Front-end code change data

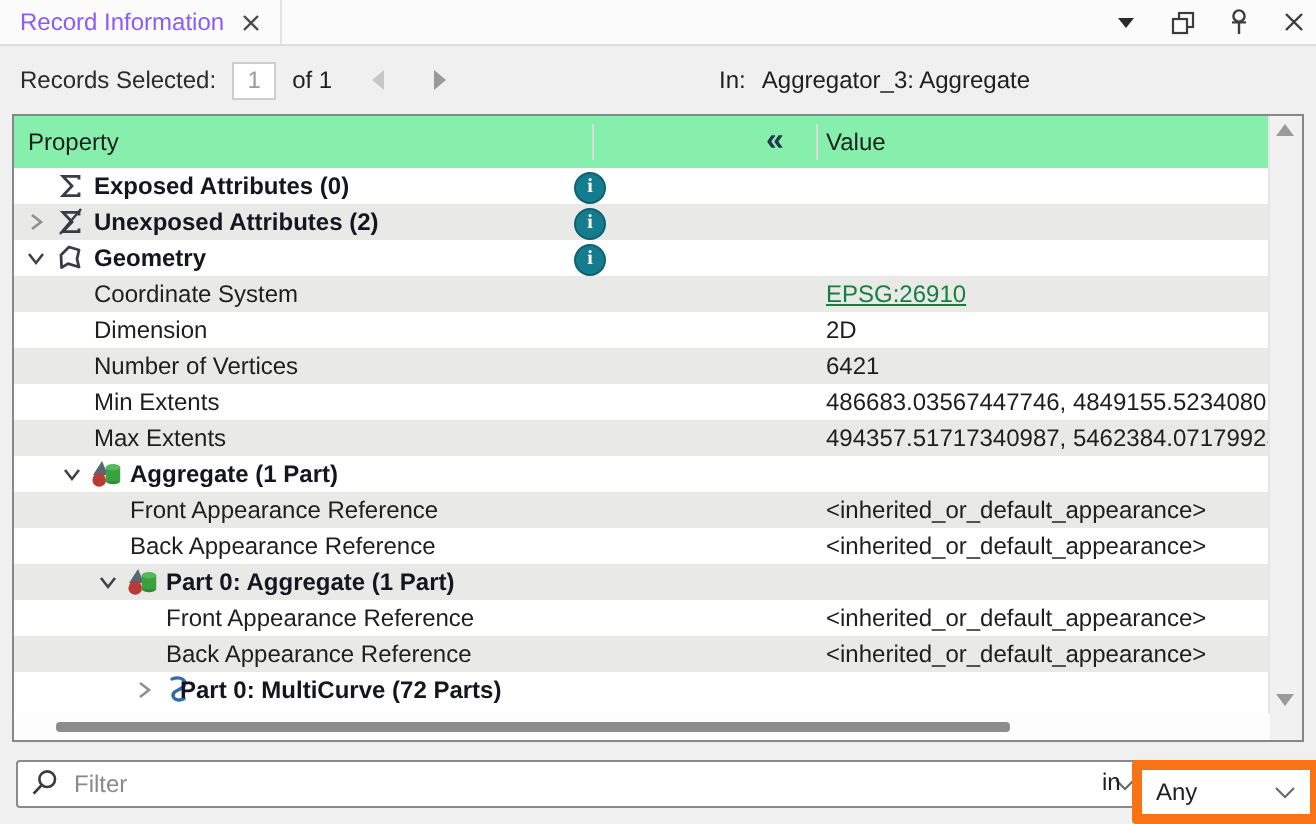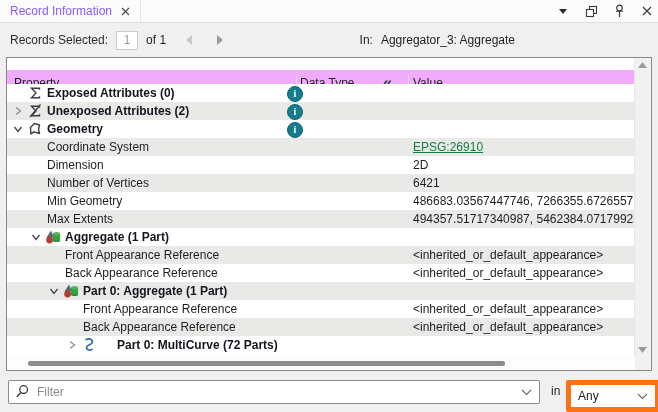--- a/index.html
+++ b/index.html
@@ -28,7 +28,7 @@
   
   .grid{position:absolute;left:6px;top:57px;width:644px;height:312px;background:#ffffff;
     border:1px solid #878787;}
-  .ghead{position:absolute;left:0;top:12px;width:628px;height:26px;background:#f0abfc;}
+  .ghead{position:absolute;left:0;top:0;width:628px;height:26px;background:#86efac;}
   .ghead .hcell{position:absolute;top:0;line-height:26px;color:#1e1e1e;}
   .hsep{position:absolute;top:4px;width:1px;height:18px;background:#dcdcdc;}
   .collapse-btn{position:absolute;top:0;line-height:25px;font-size:16px;font-weight:bold;color:#23384a;

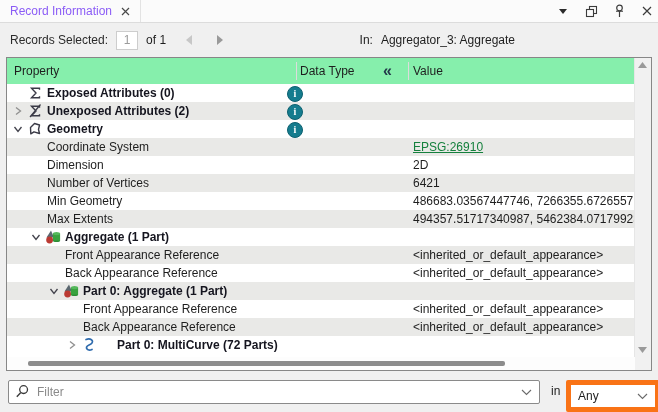--- a/index.html
+++ b/index.html
@@ -135,7 +135,6 @@
   <div class="grid">
     <div class="ghead">
       <span class="hcell" style="left:7px">Property</span>
-      <span class="hcell" style="left:293px">Data Type</span>
       <span class="collapse-btn" style="left:376px">«</span>
       <span class="hcell" style="left:406px">Value</span>
       <span class="hsep" style="left:289px"></span>

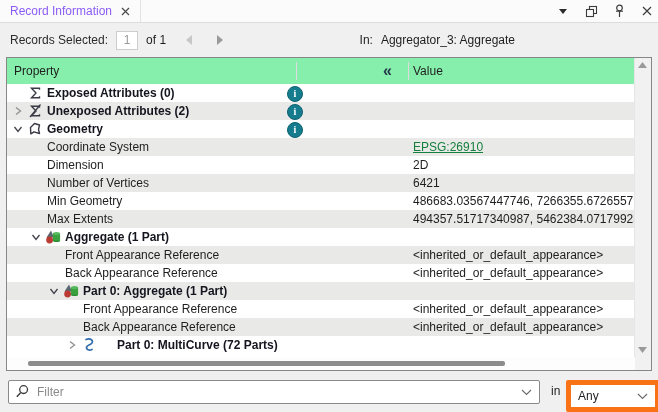--- a/index.html
+++ b/index.html
@@ -193,7 +193,7 @@
           <span class="val">6421</span>
         </div>
         <div class="row">
-          <span class="lbl" style="left: 40px;">Min Geometry</span>
+          <span class="lbl" style="left: 40px;">Min Extents</span>
           <span class="val">486683.03567447746, 7266355.6726557</span>
         </div>
         <div class="row alt">

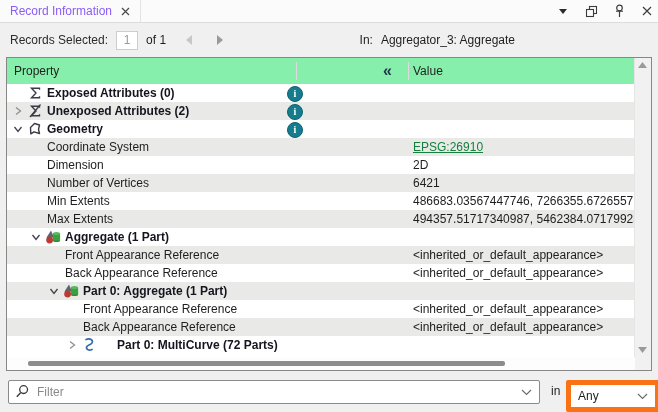--- a/index.html
+++ b/index.html
@@ -194,7 +194,7 @@
         </div>
         <div class="row">
           <span class="lbl" style="left: 40px;">Min Extents</span>
-          <span class="val">486683.03567447746, 7266355.6726557</span>
+          <span class="val">486683.03567447746, 4849155.5234080</span>
         </div>
         <div class="row alt">
           <span class="lbl" style="left: 40px;">Max Extents</span>

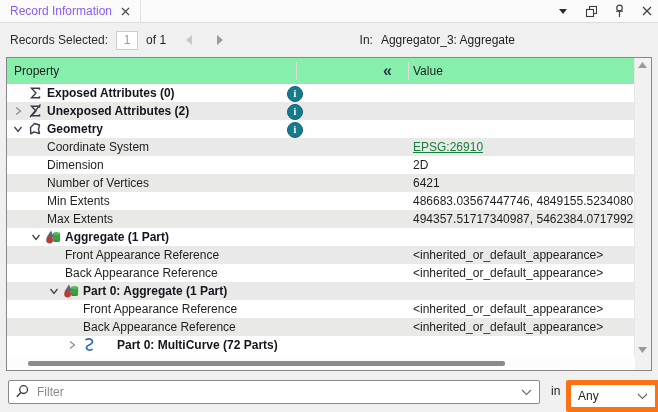--- a/index.html
+++ b/index.html
@@ -261,7 +261,7 @@
               <path d="M5,2.5 C9.5,0.8 13,3.5 10.8,6.2 C9.2,8.2 6.2,8 5.6,10 C5,12.6 8.2,13.8 11,12.4" fill="none" stroke="#2f6bad" stroke-width="1.7" stroke-linecap="round"></path>
             </svg>
           </span>
-          <span class="lbl b" style="left: 110px;">Part 0: MultiCurve (72 Parts)</span>
+          <span class="lbl b" style="left: 83px;">Part 0: MultiCurve (72 Parts)</span>
         </div>
       </div>
 

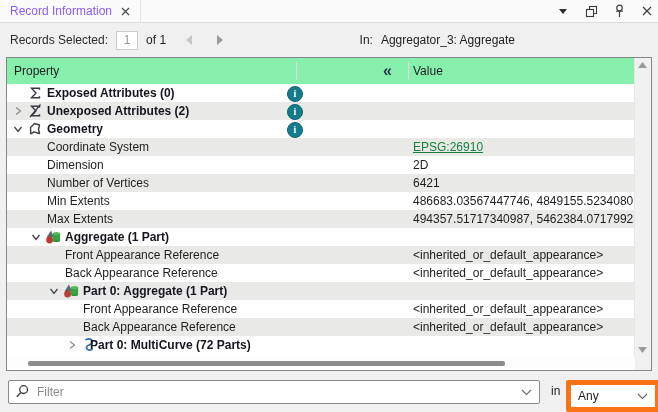--- a/index.html
+++ b/index.html
@@ -58,7 +58,7 @@
   
   .filterbar{position:absolute;left:0;top:371px;width:658px;height:41px;}
   .fcombo{position:absolute;left:8px;top:9px;width:530px;height:22px;background:#ffffff;
-    border:1px solid #8a8a8a;border-radius:2px;}
+    border:1px solid #8a8a8a;border-radius:2px;padding-left:36px;}
   .fmag{position:absolute;left:6px;top:3px;width:15px;height:15px;}
   .fph{position:absolute;left:28px;top:0;line-height:22px;color:#8a8a8a;}
   .fchev{position:absolute;right:7px;top:8px;width:11px;height:7px;}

** ABOUT THIS EXERCISE **
Copy out each line of the data exactly as it reads; skip the pictures.

** RESPONSE AREA **
--- a/index.html
+++ b/index.html
@@ -28,7 +28,7 @@
   
   .grid{position:absolute;left:6px;top:57px;width:644px;height:312px;background:#ffffff;
     border:1px solid #878787;}
-  .ghead{position:absolute;left:0;top:12px;width:628px;height:26px;background:#f0abfc;}
+  .ghead{position:absolute;left:0;top:0;width:628px;height:26px;background:#86efac;}
   .ghead .hcell{position:absolute;top:0;line-height:26px;color:#1e1e1e;}
   .hsep{position:absolute;top:4px;width:1px;height:18px;background:#dcdcdc;}
   .collapse-btn{position:absolute;top:0;line-height:25px;font-size:16px;font-weight:bold;color:#23384a;

--- a/index.html
+++ b/index.html
@@ -135,7 +135,6 @@
   <div class="grid">
     <div class="ghead">
       <span class="hcell" style="left:7px">Property</span>
-      <span class="hcell" style="left:293px">Data Type</span>
       <span class="collapse-btn" style="left:376px">«</span>
       <span class="hcell" style="left:406px">Value</span>
       <span class="hsep" style="left:289px"></span>

--- a/index.html
+++ b/index.html
@@ -193,7 +193,7 @@
           <span class="val">6421</span>
         </div>
         <div class="row">
-          <span class="lbl" style="left: 40px;">Min Geometry</span>
+          <span class="lbl" style="left: 40px;">Min Extents</span>
           <span class="val">486683.03567447746, 7266355.6726557</span>
         </div>
         <div class="row alt">

--- a/index.html
+++ b/index.html
@@ -194,7 +194,7 @@
         </div>
         <div class="row">
           <span class="lbl" style="left: 40px;">Min Extents</span>
-          <span class="val">486683.03567447746, 7266355.6726557</span>
+          <span class="val">486683.03567447746, 4849155.5234080</span>
         </div>
         <div class="row alt">
           <span class="lbl" style="left: 40px;">Max Extents</span>

--- a/index.html
+++ b/index.html
@@ -261,7 +261,7 @@
               <path d="M5,2.5 C9.5,0.8 13,3.5 10.8,6.2 C9.2,8.2 6.2,8 5.6,10 C5,12.6 8.2,13.8 11,12.4" fill="none" stroke="#2f6bad" stroke-width="1.7" stroke-linecap="round"></path>
             </svg>
           </span>
-          <span class="lbl b" style="left: 110px;">Part 0: MultiCurve (72 Parts)</span>
+          <span class="lbl b" style="left: 83px;">Part 0: MultiCurve (72 Parts)</span>
         </div>
       </div>
 

--- a/index.html
+++ b/index.html
@@ -58,7 +58,7 @@
   
   .filterbar{position:absolute;left:0;top:371px;width:658px;height:41px;}
   .fcombo{position:absolute;left:8px;top:9px;width:530px;height:22px;background:#ffffff;
-    border:1px solid #8a8a8a;border-radius:2px;}
+    border:1px solid #8a8a8a;border-radius:2px;padding-left:36px;}
   .fmag{position:absolute;left:6px;top:3px;width:15px;height:15px;}
   .fph{position:absolute;left:28px;top:0;line-height:22px;color:#8a8a8a;}
   .fchev{position:absolute;right:7px;top:8px;width:11px;height:7px;}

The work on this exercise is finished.